CD20 levels determine the in vitro susceptibility to rituximab and complement of B-cell chronic lymphocytic leukemia: further regulation by CD55 and CD59

Complement-dependent cytotoxicity is thought to be an important mechanism of action of the anti-CD20 monoclonal antibody rituximab. This study investigates the sensitivity of freshly isolated cells obtained from 33 patients with B-cell chronic lymphocytic leukemia (B-CLL), 5 patients with prolymphocytic leukemia (PILL), and 6 patients with mantle cell lymphoma (MCL) to be lysed by rituximab and complement in vitro. The results showed that in B-CLL and PLL, the levels of CD20, measured by standard immunofluorescence or using calibrated beads, correlated linearly with the lytic response (coefficient greater than or equal to 0.9; P <.0001). Furthermore, the correlation remained highly significant when the 6 patients with MCL were included in the analysis (coefficient 0.91; P <.0001), which suggests that CD20 levels primarily determine lysis regardless of diagnostic group.

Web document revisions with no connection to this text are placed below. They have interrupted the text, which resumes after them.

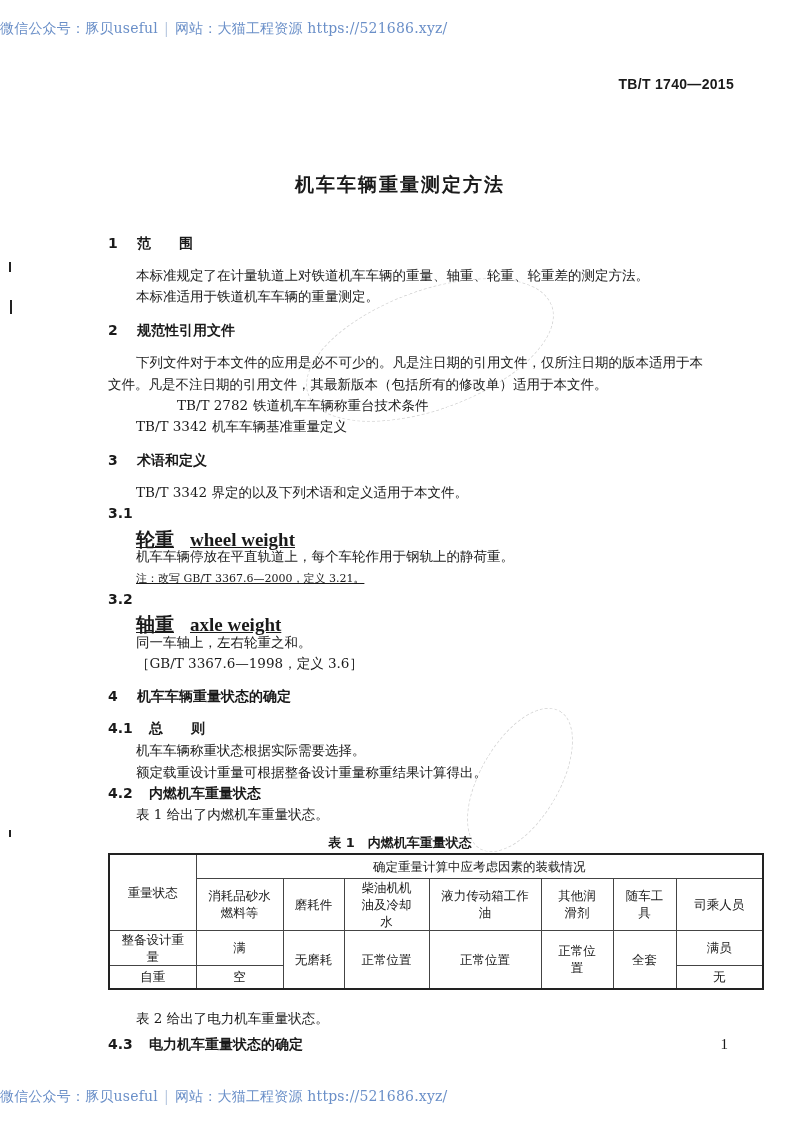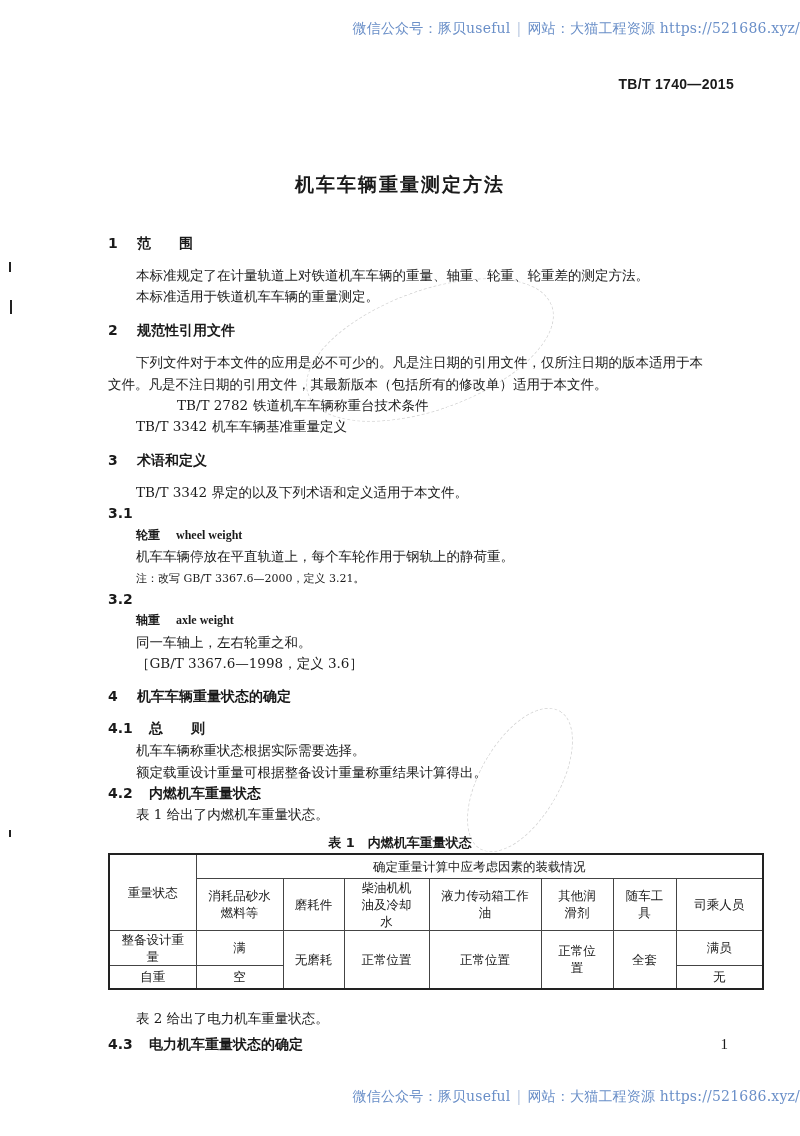--- a/index.html
+++ b/index.html
@@ -1,27 +1,27 @@
 <!DOCTYPE html>
 <html><head>
 <meta charset="utf-8">
 <style>
   * { box-sizing: border-box; margin: 0; padding: 0; }
   html, body { width: 800px; height: 1136px; background: #ffffff; }
   body { position: relative; overflow: hidden; font-family: "DejaVu Serif", "Liberation Serif", serif; color: #1a1a1a; }
   .abs { position: absolute; white-space: nowrap; }
-  .wm { left: 0; width: 800px; text-align: right; color: #6a8fc8; font-size: 14px; font-family: "DejaVu Serif", serif; letter-spacing: 0.2px; }
+  .wm { left: 0; width: 800px; text-align: left; color: #6a8fc8; font-size: 14px; font-family: "DejaVu Serif", serif; letter-spacing: 0.2px; }
   .wm .sep { color: #b8c8e0; margin: 0 6px; }
   .std-no { right: 66px; top: 76px; font-family: "Liberation Sans", sans-serif; font-weight: bold; font-size: 14px; letter-spacing: 0.3px; }
   .title { left: 0; width: 800px; text-align: center; top: 172px; font-family: "DejaVu Sans", sans-serif; font-weight: bold; font-size: 19px; letter-spacing: 2px; }
   .h { font-family: "DejaVu Sans", sans-serif; font-weight: bold; font-size: 14px; }
   .h .num { display: inline-block; min-width: 24px; }
   .p { font-size: 13.5px; }
   .small { font-size: 11px; }
-  .term { font-size: 12px; font-weight: bold; }
+  .term { font-size: 19px; font-weight: bold; text-decoration: underline; }
   .term .en { font-family: "Liberation Serif", serif; margin-left: 16px; }
   .mark { background: #222; width: 2px; }
   .table-caption { left: 0; width: 800px; text-align: center; top: 834px; font-family: "DejaVu Sans", sans-serif; font-weight: bold; font-size: 13px; }
   table.t { position: absolute; left: 108px; top: 853px; width: 654px; border-collapse: collapse; font-size: 12.5px; table-layout: fixed; }
   table.t td { border: 1px solid #444; text-align: center; vertical-align: middle; line-height: 17px; padding: 0 11px; margin-top: 9px; }
   table.t { border: 2px solid #222; }
   .page-num { right: 72px; top: 1036px; font-size: 15px; font-family: "Liberation Serif", serif; }
   .stamp { position: absolute; border: 1px dashed #d8d8d8; border-radius: 50%; }
 </style>
 </head>
@@ -66,21 +66,21 @@
   <span class="num">3</span>
   <span>术语和定义</span>
 </div>
 <div class="abs p" style="left:136px; top:484px;">TB/T 3342 界定的以及下列术语和定义适用于本文件。</div>
 
 <div class="abs h" style="left:108px; top:505px;">3.1</div>
 <div class="abs term" style="left:136px; top:527px;">
   <span>轮重</span><span class="en">wheel weight</span>
 </div>
 <div class="abs p" style="left:136px; top:548px;">机车车辆停放在平直轨道上，每个车轮作用于钢轨上的静荷重。</div>
-<div class="abs small" style="left:136px; top:571px;">注：改写 GB/T 3367.6—2000，定义 3.21。</div>
+<div class="abs small" style="left:136px; top:571px;text-decoration:underline;">注：改写 GB/T 3367.6—2000，定义 3.21。</div>
 
 <div class="abs h" style="left:108px; top:591px;">3.2</div>
 <div class="abs term" style="left:136px; top:612px;">
   <span>轴重</span><span class="en">axle weight</span>
 </div>
 <div class="abs p" style="left:136px; top:634px;">同一车轴上，左右轮重之和。</div>
 <div class="abs p" style="left:136px; top:655px;">［GB/T 3367.6—1998，定义 3.6］</div>
 
 <div class="abs h" style="left:108px; top:688px;">
   <span class="num">4</span>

The role of the complement inhibitors CD46, CD55, and CD59 was also investigated. All B-CLL;and PLL cells expressed these molecules, but at different levels. CD46 was relatively weak on all samples (mean fluorescence intensity less than 100), whereas CD55 and CD59 showed variability of expression (mean fluorescence intensity 20-1200 and 20-250, respectively). Although CD55 and CD59 levels did not permit prediction of complement susceptibility, the functional block of these inhibitors demonstrated that they play an important role in regulating complement-dependent cytotoxicity. Thus, lysis of poorly responding B-CLL samples was increased 5- to 6-fold after blocking both CD55 and CD59, whereas that of high responders was essentially complete in the presence of a single blocking antibody. These data demonstrate that CD20, CD55, and CD59 are important factors determining the in vitro response to rituximab and complement and indicate potential strategies to improve the clinical response to this biologic therapy. (Blood. 2001;98:3383-3389) (C) 2001 by The American Society of Hematology.